= Hotel amenity =

Features provided in a hotel

A hotel amenity is a desirable or useful feature provided when renting a room at a hotel, motel, or other place of lodging. The amenities provided in each hotel vary; In some places of lodging, certain amenities may be standard with all rooms while in others, they may be optional for an additional cost.

==In the room==
=== Kitchen facilities ===
Some hotels offer kitchen facilities or food storage. In some hotels, this may take the form of a kitchenette, which may include a full-size or half-size refrigerator, an oven, a stove, a sink, and cabinets, although these are more common in extended stay hotels.

Other accommodations may include only a half-size refrigerator, a microwave oven, or a coffeemaker.

Hotels without kitchen facilities in guest rooms sometimes provide shared facilities in the lobby for guests to use.

===Television===
A television set is a standard item in most hotel rooms. In the past, coin-operated pay TVs existed. Standard TV channels are free to watch, but some hotels charge extra for cable TV or satellite TV services.

With the advent of portable video through mobile and tablet devices, hotels have had a harder time generating revenue with their in room televisions.

===Computer and Internet access===
Most hotels offer internet access, most commonly as Wi-Fi, which can be used by guests who bring their own devices. In most hotels, this is free, though some charge a fee.

Some hotels offer hard-wired internet service requiring the use of a cable for the hook-up.

===Washer and Dryer===
Many hotel rooms, especially family rooms have a washer/dryer unit inside of the room

They may also provide computers and printers in the lobby for all guests to use. Some hotels offer in-room tablet computers for guests to use.

===Personal items===
Many personal items are provided complimentary for use by guests. These may include irons and ironing boards, hair dryers, soap, shampoo, mouthwash, or shower caps. A trend in personal items in the United States is to focus on American-made toiletries.

In 2007, hotel amenity provider Gilchrist & Soames, conducted a voluntary worldwide recall, in cooperation with the Food and Drug Administration of its 18-milliliter or 0.65-ounce tubes of complementary toothpaste with the company name on it. Gilchrist & Soames immediately quarantined its toothpaste, made in China, after the FDA issued its warning that the toothpaste possibly contained diethylene glycol. The FDA stated at the time that it was not aware of any U.S. reports of any harmful effects from the toothpaste containing diethylene glycol. Not all items are provided by all hotels; for example, some hotels do not provide toothpaste.

===Hair dryer===

In some hotels, a hair dryer is offered for guests use.

===Towels===

Towels on a rack in a hotel room

Hotels generally provide towels to guests for their use.

One concern with the provision of towels is theft. Towel theft has proven costly to hotels, though hotels have been reported to do little to combat the problem.
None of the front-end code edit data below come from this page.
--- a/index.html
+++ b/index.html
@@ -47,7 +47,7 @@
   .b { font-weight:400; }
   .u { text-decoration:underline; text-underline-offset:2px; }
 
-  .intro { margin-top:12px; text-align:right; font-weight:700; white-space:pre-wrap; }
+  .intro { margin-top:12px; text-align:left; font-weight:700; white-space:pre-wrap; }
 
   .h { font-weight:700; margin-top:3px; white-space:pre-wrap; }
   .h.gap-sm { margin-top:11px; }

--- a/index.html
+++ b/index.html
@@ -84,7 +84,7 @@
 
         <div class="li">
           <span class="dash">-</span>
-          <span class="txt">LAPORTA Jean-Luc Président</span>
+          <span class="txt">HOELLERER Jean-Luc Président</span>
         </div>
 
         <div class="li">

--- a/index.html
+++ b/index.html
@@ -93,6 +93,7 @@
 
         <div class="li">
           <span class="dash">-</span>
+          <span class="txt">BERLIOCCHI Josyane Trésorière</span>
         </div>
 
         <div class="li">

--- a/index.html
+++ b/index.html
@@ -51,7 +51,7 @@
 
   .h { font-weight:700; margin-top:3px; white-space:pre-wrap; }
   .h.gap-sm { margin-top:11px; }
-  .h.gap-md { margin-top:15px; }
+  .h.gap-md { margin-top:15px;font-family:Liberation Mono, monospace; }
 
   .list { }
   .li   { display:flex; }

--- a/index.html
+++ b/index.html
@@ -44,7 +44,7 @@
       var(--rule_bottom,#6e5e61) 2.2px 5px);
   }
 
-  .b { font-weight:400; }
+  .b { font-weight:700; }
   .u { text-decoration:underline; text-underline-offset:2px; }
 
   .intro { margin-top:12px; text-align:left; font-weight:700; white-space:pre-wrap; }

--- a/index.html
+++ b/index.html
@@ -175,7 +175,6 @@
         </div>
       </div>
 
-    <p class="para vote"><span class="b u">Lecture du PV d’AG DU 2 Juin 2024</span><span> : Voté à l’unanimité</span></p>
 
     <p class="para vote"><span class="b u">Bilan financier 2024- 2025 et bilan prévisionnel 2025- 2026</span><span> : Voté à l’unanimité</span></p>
In 2003, Holiday Inn offered amnesty to those who returned stolen towels.

Some hotels have outfitted towels with RFID technology to reduce the frequency of theft.

==Outside the room==
===Dining===
Various forms of dining are offered in hotels. Some hotels offer a continental breakfast that is often complimentary to guests. Items often served include cereal, pastries, waffles, sausage, fruits, and beverages.

Some hotels have on-site restaurants. In most cases, the meals must be paid for. In some hotels, room service is available to guests.

Some resorts are all-inclusive resorts, allowing guests access to food at little or no charge at all times of day throughout their visits.

===Vending===
Vending machines are provided at many hotels and motels. These machines usually sell soft drinks, snacks, and other items commonly sold in vending machines.

Ice dispensers are also standard. While in some hotels, the ice may be complimentary, there may be a fee to obtain ice in others.

===Exercise===
Some hotels have fitness centers allowing guests to work out during their visits. A recent trend at some upscale properties has seen some of the exercise and fitness programs held outdoors.

===Recreation===
Many resorts offer various recreational activities, such as golf, tennis, and other popular sports.

===Swimming pools===
Some hotels offer swimming pool access. Outdoor pools may be open seasonally in temperate climates. Indoor pools can be open year round in any climate.

===Parking===
Most hotels offer free self-parking, though many in cities charge for parking, especially if the parking is in a garage or multi-storey car park. Some hotels offer valet parking services.